For the ones focused about why companies should use blogs (Blogs for Companies or ITtoolbox), my selecting process is slightly different. For example, if I want to write about the latest corporate blog launched by Intel, I’m waiting until there are enough posts to see if the blog has a future or not — according to me. Being the first to write about this blog is not interesting for me — and my readers (read this for more details).
In both cases, as I’m publishing “knowledge blogs,” I usually avoid to write about subjects which already have abundantly commented on.
Find references and pictures
Even if some bloggers say they’re dead, press releases still exist. And the mainstream media also are still alive — and well, at least for some. But often, and probably because they have to face the competition of some influent bloggers, news releases and press articles have a tendency to rush. Sometimes, they mention a researcher’s name or the name of the journal which published his latest work. When I decide to publish a post about a specific subject, I’m looking for the exact references and even previous publications from this researcher or his lab. I’m also searching for illustrations which will allow the reader to better understand what are the concepts behind a specific research work.
Check all the facts
Even if you’re reading very well established newspapers or magazines, it’s better to look at possible mistakes and to double check if their numbers are right. Like when the French news magazine L’Express wrote a few months ago that IBM had 130,000 employees: at this time, IBM employed 330,000 persons (read this for more details).

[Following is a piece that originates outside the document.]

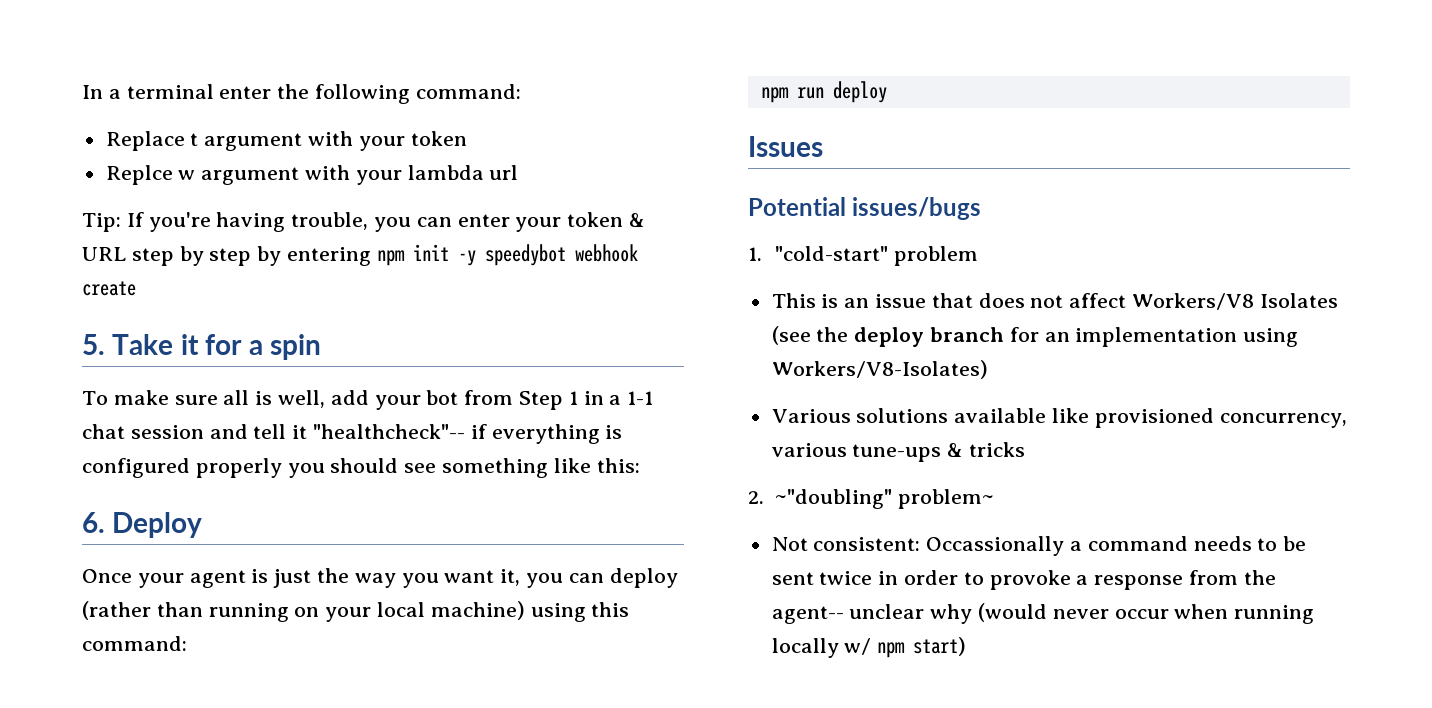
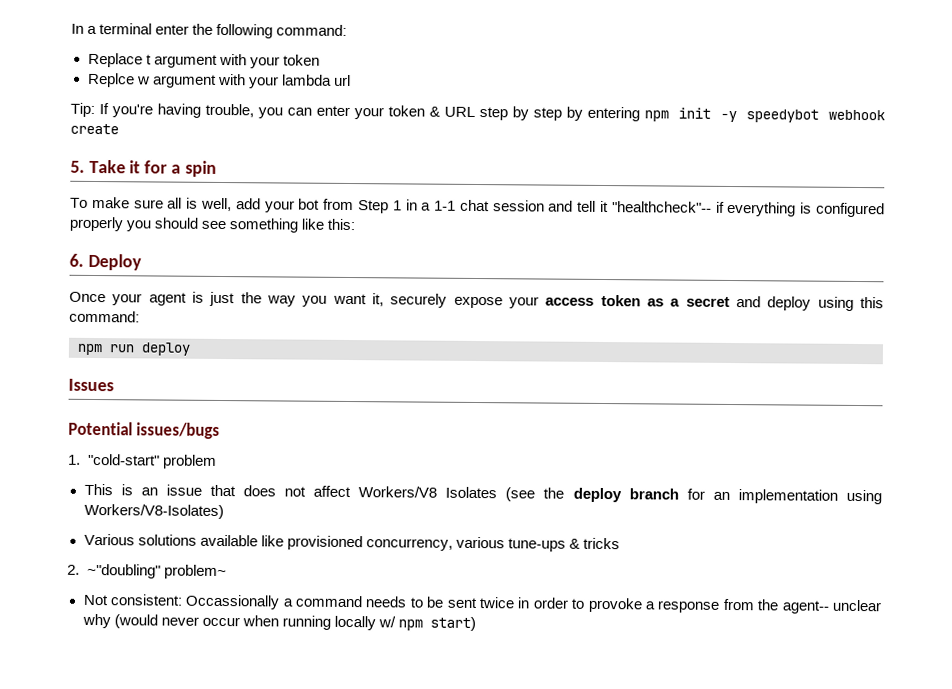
[526,568,678,588] [82,601,525,622] you can deploy (rather than running on your local machine) -> [390,293,812,311] securely expose your access token as a secret and deploy

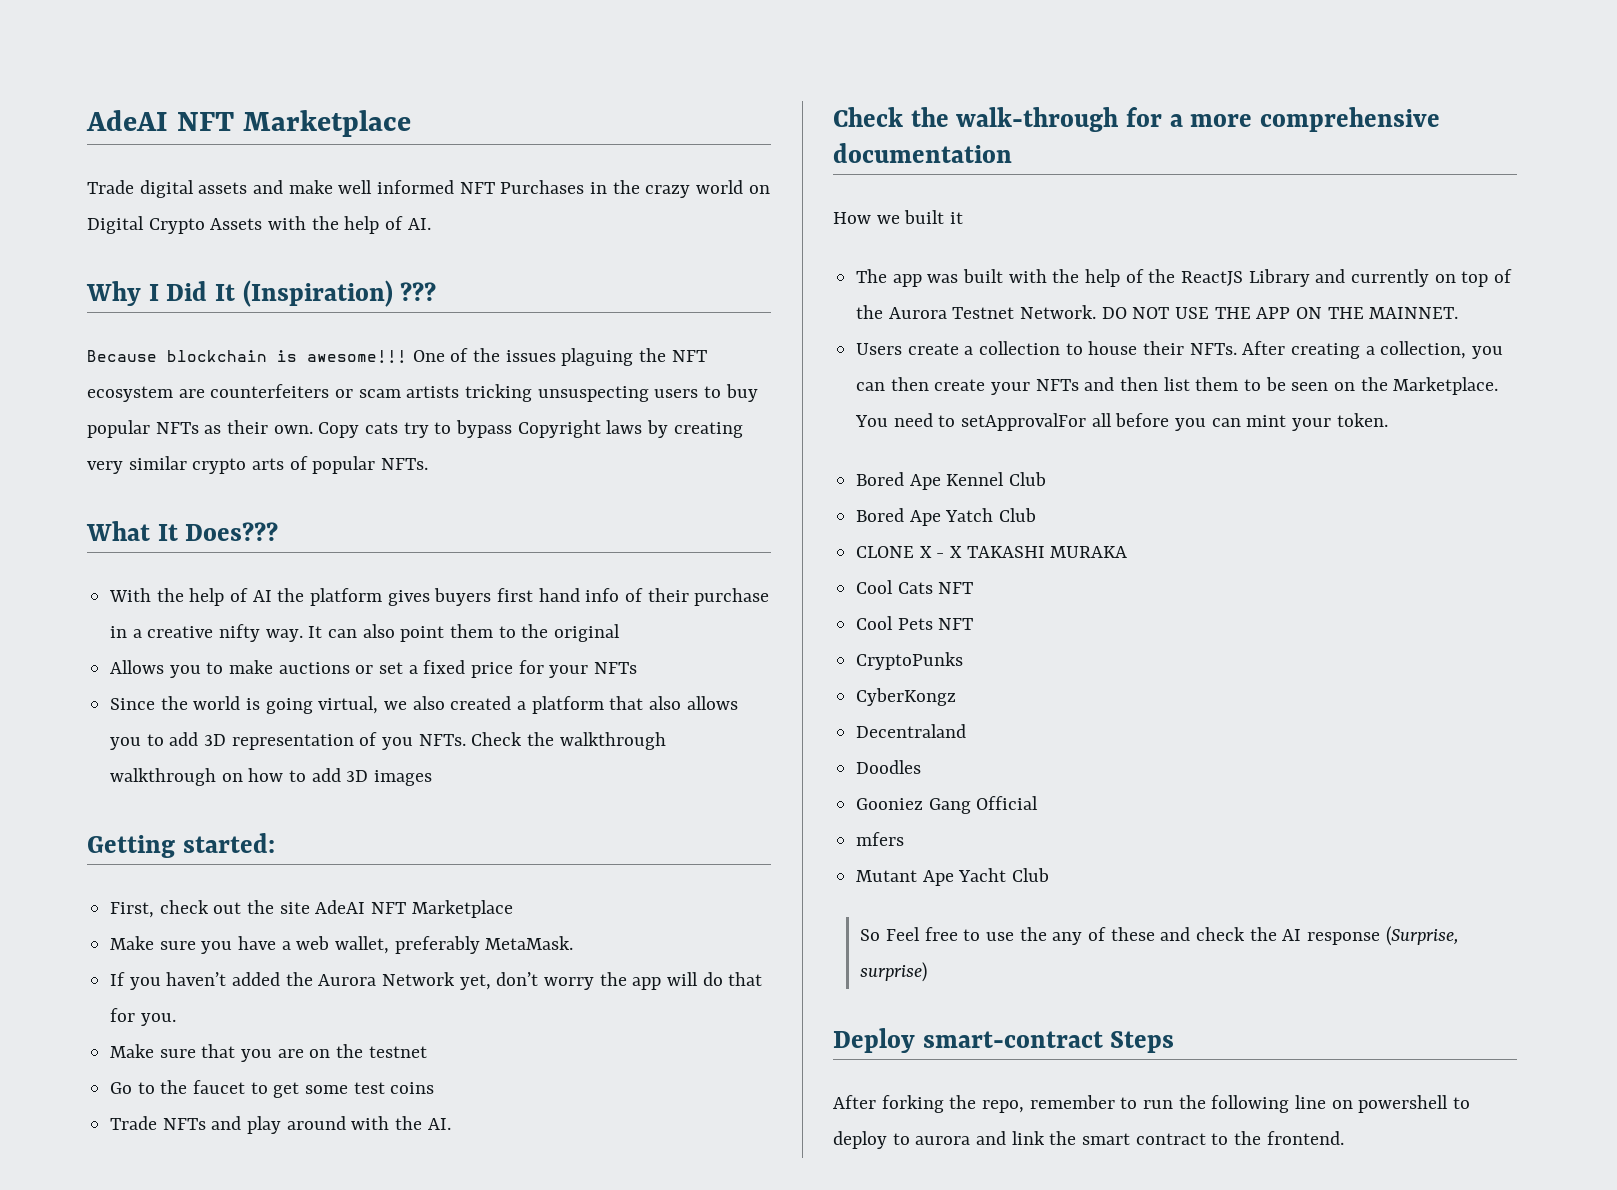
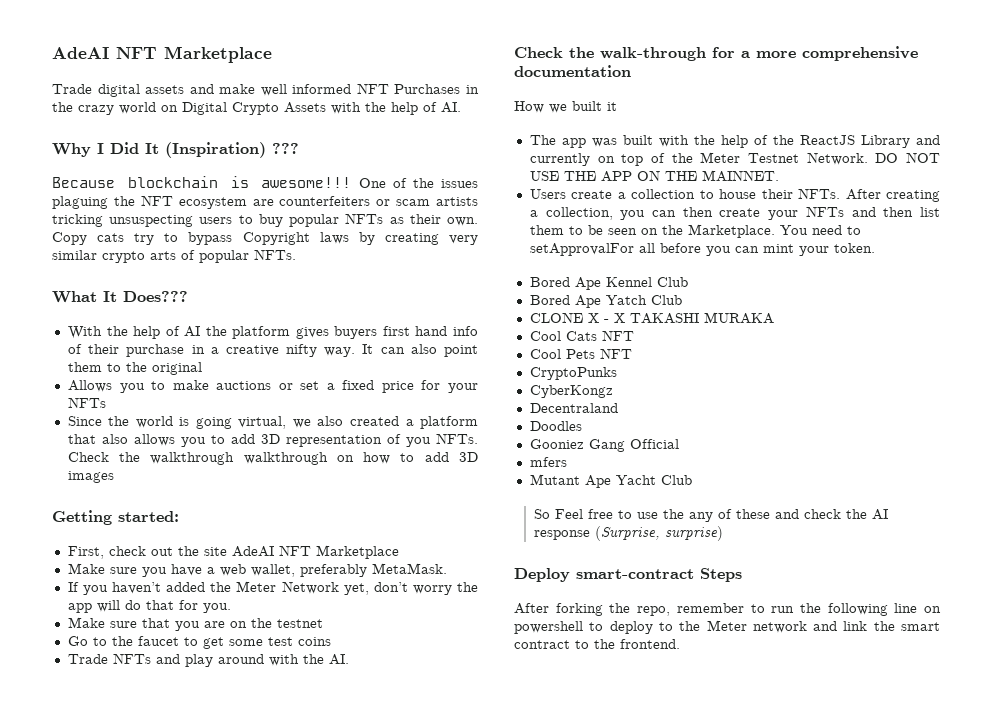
[318,974,377,986] Aurora -> [236,581,277,592] Meter
[888,307,947,319] Aurora -> [700,152,741,163] Meter
[915,1136,971,1145] aurora -> [679,620,807,633] the Meter network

When I decided two days ago to write that an American astronomer was envisioning to build a ’sun umbrella’ to protect us from the global warming consequences, a project which could cost as much as $2,5 trillion, I searched for several confirmations. First, I wanted to know if I was not dreaming, and then, I really needed to validate such an incredible information. After checking if the information was true, I wrote a note which has now been picked in a way or another by influential blogs, such as Engadget, Defense Tech or Slashdot (read this for more details).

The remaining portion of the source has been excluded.